İmam Ali (a.s) kendisine öğüt vermesini isteyen bir adama söyle buyurdu:

 

“Amelsiz ahiretten ümidi olan ve uzun arzularla tövbeyi geciktiren kimseden olma; o kimse, dünya hakkında zahitler gibi konuşur; fakat dünyayı isteyenlerin yaptığını yapar, Başkalarını münkerden nehyeder; ama kendisi o işten el çekmez. Emreder; fakat emrettiği şeyi kendisi yapmaz. Salih kimseleri sever; fakat onların yaptığını yapmaz.

 

Günahkârlara buğz eder; oysa o da onlardan biridir. Günahlarının çokluğu sebebiyle ölümden korkar; ama ölümden korkmasına sebep olan şeyi (günahı) işlemeye ısrarla devam eder. Hastalanırsa, pişman olur; sıhhate kavuşursa, gaflete dalıp korkusuz ve endişesiz olur. Afiyette olduğu zaman, bencilleşir; belaya düşünce, ümitsizliğe kapılır. Bela isabet edince sızlanarak duaya koyulur; (genişlik ve rahatlığa) erişirse, gururla Allah’tan yüz çevirir. Nefsi, zannettiği şeyde ona galebe çalar; ama yakin ettiği şeyde nefsine galip olmaz.

 

Günahı kendi günahından az olanın akıbetinden korkar; ama kendisi için amelinden daha fazlasını ümit eder. Müstağni olursa azar ve fitneye düşer; fakir olursa, ümitsizliğe ve gevşekliğe kapılır. Amel yaptığında kusur eder, istediği zaman aşırı gider.

 

Bir şehvet kendisine yönelirse, günahı öne geçirir, tövbeyi erteler. Bir mihnete uğrarsa, dinin hükümlerinden uzaklaşır. İbret alınacak şeyler anla­tır; fakat kendisi ibret almaz. Çok öğüt verir; fakat kendisi öğüt almaz. O, sözle yol gösterendir; (ama) ameli pek azdır.
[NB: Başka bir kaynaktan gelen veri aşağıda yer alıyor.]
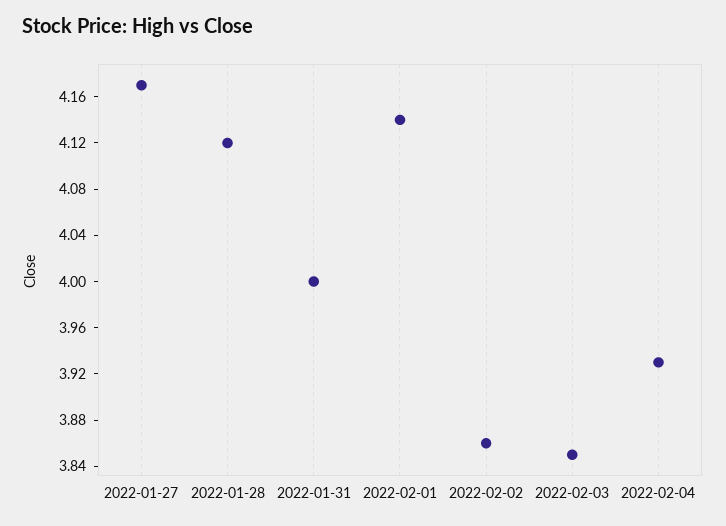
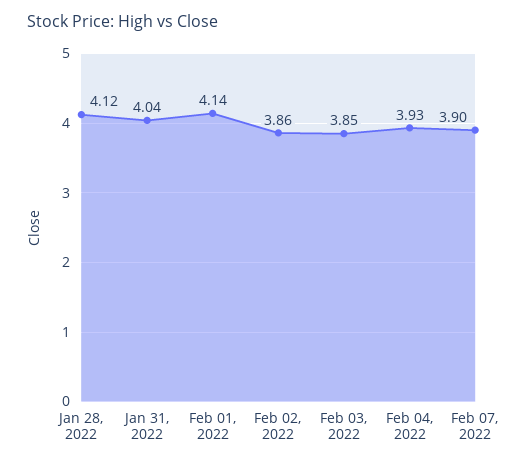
2022-01-27: 4.17 -> none
2022-01-31: 4 -> 4.04
Feb 07, 2022: none -> 3.9

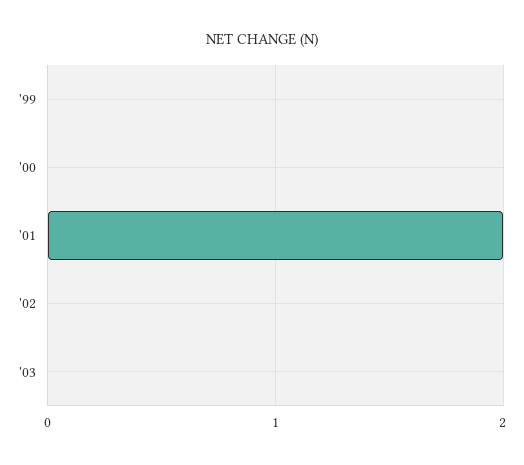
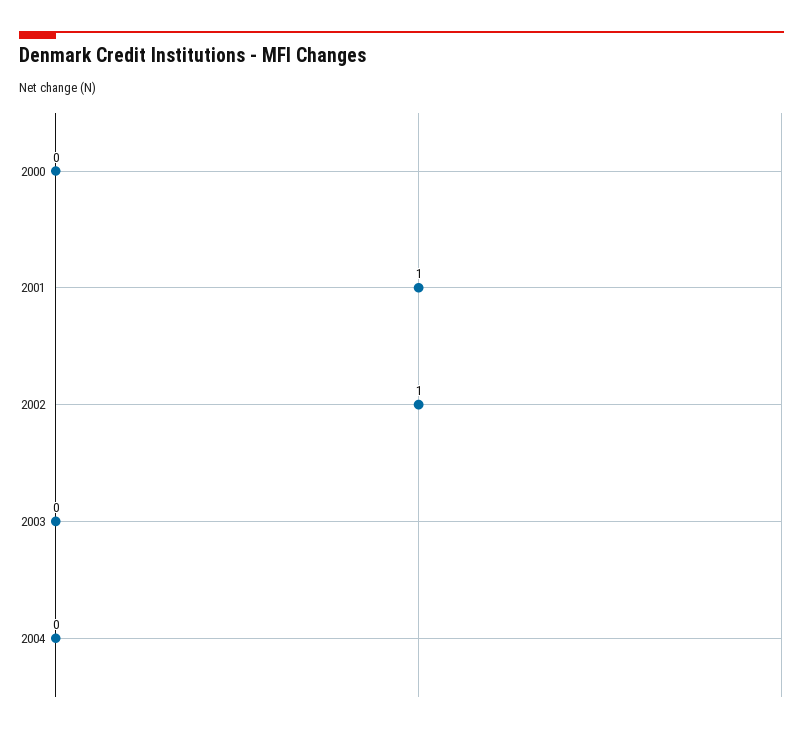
'99: 0 -> none
'01: 2 -> 1
'02: 0 -> 1
2004: none -> 0

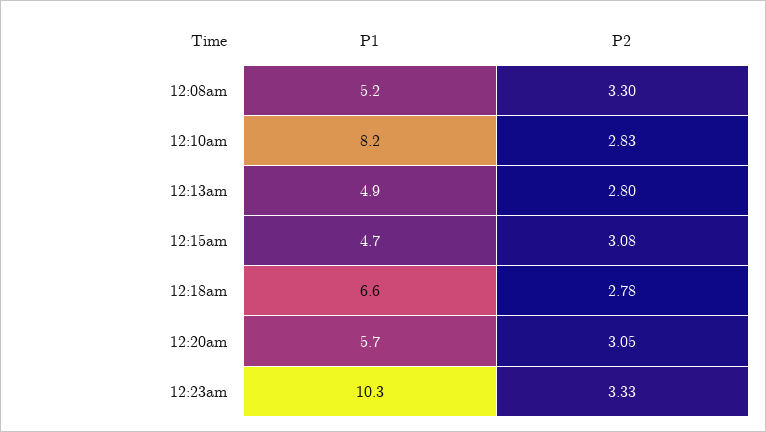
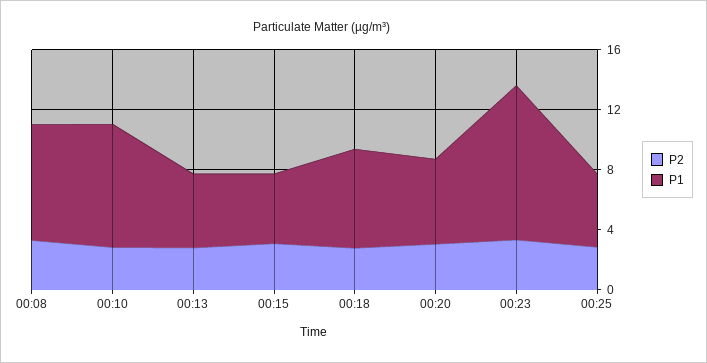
P1, 12:08am: 5.2 -> 8
P2, 00:25: none -> 3
P1, 00:25: none -> 5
Fani olacak şeylerde yarışır; baki kalacak şeylerde mü­samaha (ihmal) eder. Ganimeti (Allah’a kulluğu) zarar sa­yar; zararı (günahı) ise ganimet bilir. Ölümden korkar; ama fırsatı elden çıkmadan iyi amellere koşmaz.

 

Başkasının günahını büyük sayar; ama kendi büyük günahlarını küçük görür. Başkalarının itaatini küçük sayar; ama kendi itaatini çok görür. İnsanları sürekli kınar; ama kendini över. Ona göre zenginlerle eğlenceye dalmak, fakirlerle beraber zikirden daha sevimlidir. Başkalarına karşı kendi lehine hükmeder; ama başkaları için kendi aleyhine hükmetmez. Başkalarını irşat eder; ama kendisini saptırır. Ona itaat edilir; o ise isyan eder. Kendi hakkını tam olarak alır; ama diğerlerin hakkını kâmil bir şekilde vermez. Rabbinin emri dışında halktan korkar; ama yaratıkları hakkında Rabbinden korkmaz.”

 

Seyyid Razi şöyle diyor: Eğer bu kitapta bu sözden başka bir söz olmasaydı, yine de öğüt, hikmet, basiret ve ibret açısından düşünen insana yeterli gelirdi.